Design of Drive Mechanism for Finger Rehabilitation Robot

Abstract

The incidence of hand dysfunction caused by factors such as stroke and occupational injuries is increasing, severely impacting patients' daily living abilities. High-repetition training based on Continuous Passive Motion (CPM) theory can promote neuroplasticity; however, traditional manual rehabilitation suffers from issues such as high dependence, high cost, low efficiency, and poor compliance. Robot-assisted training, leveraging its high repetition, precise quantitative assessment, and programmable modes, has become a key direction for enhancing rehabilitation efficacy and reducing the healthcare burden. This paper focuses on three mainstream drive mechanisms: pneumatic drive, rigid linkage drive, and cable-driven drive. The pneumatic drive utilizes pneumatic pressure to deform flexible chambers, offering good compliance and high safety, but suffers from shortcomings such as insufficient control accuracy and slow response. The rigid linkage drive transmits power based on planar linkages, featuring high control accuracy, good ergonomics, and ease of achieving fine movements; however, multiple degrees of freedom lead to complex and bulky structures, affecting wear comfort and compliance.
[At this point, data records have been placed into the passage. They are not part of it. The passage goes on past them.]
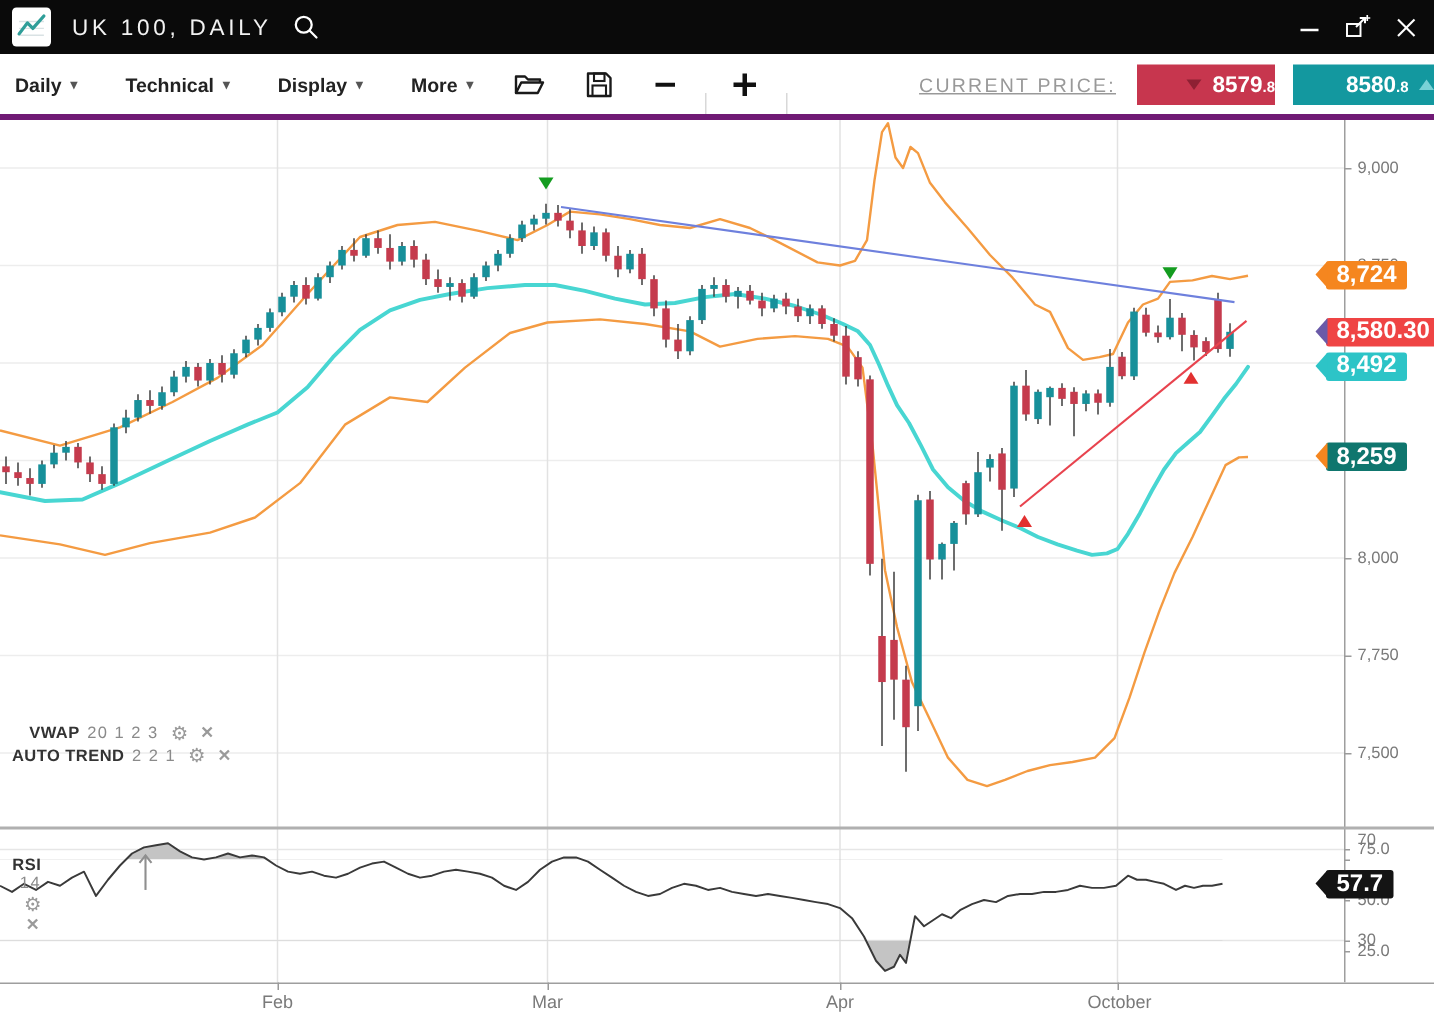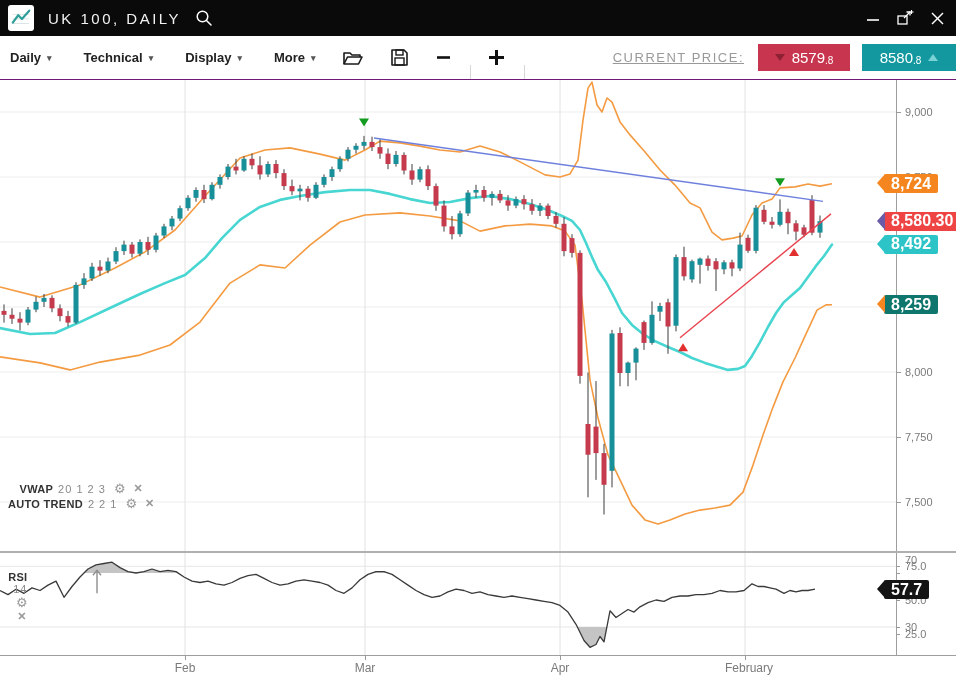"Daily" .toolbar { border-bottom: 1px solid #701a75 -> 4px solid #701a75 }
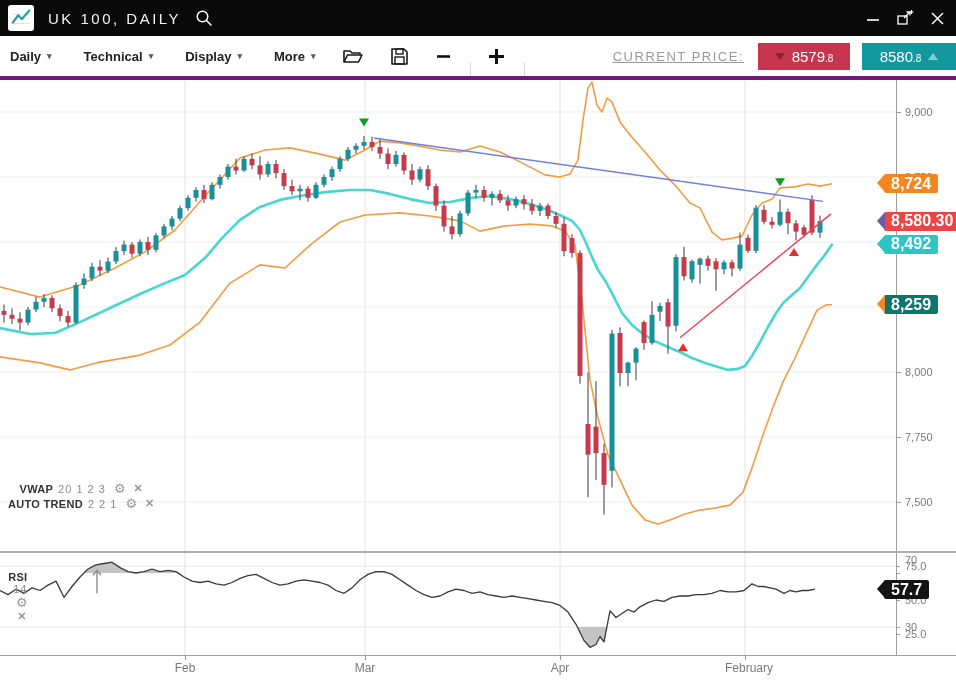"8579" .px-badge { font-weight: 400 -> 700; justify-content: center -> flex-end }
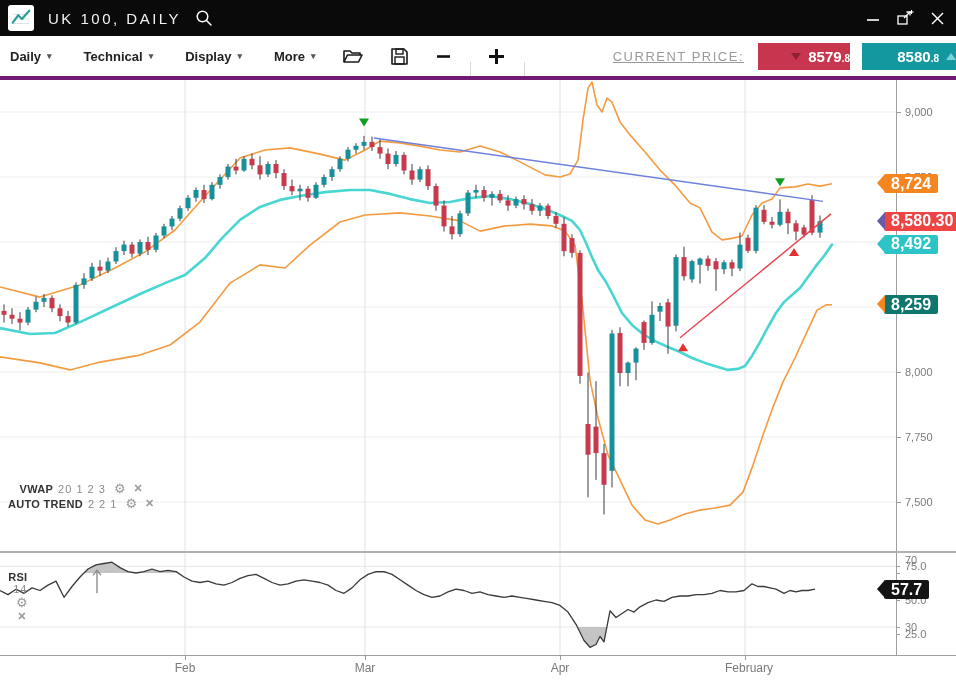"February" div.m-label { text: February -> October }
The cable-driven drive transmits power from remote motors via flexible cables, offering advantages such as lightweight design, good compliance, and strong adaptability; some designs utilize differential mechanisms to achieve self-adaptive grasping, but face challenges in friction control, elastic compensation, and efficient bidirectional driving. Analysis and comparison suggest that current designs need to strike a balance between safety, performance, and cost: pneumatic and cable-driven drives offer better compliance and adaptability, while the rigid drive demonstrates more pronounced advantages in precision.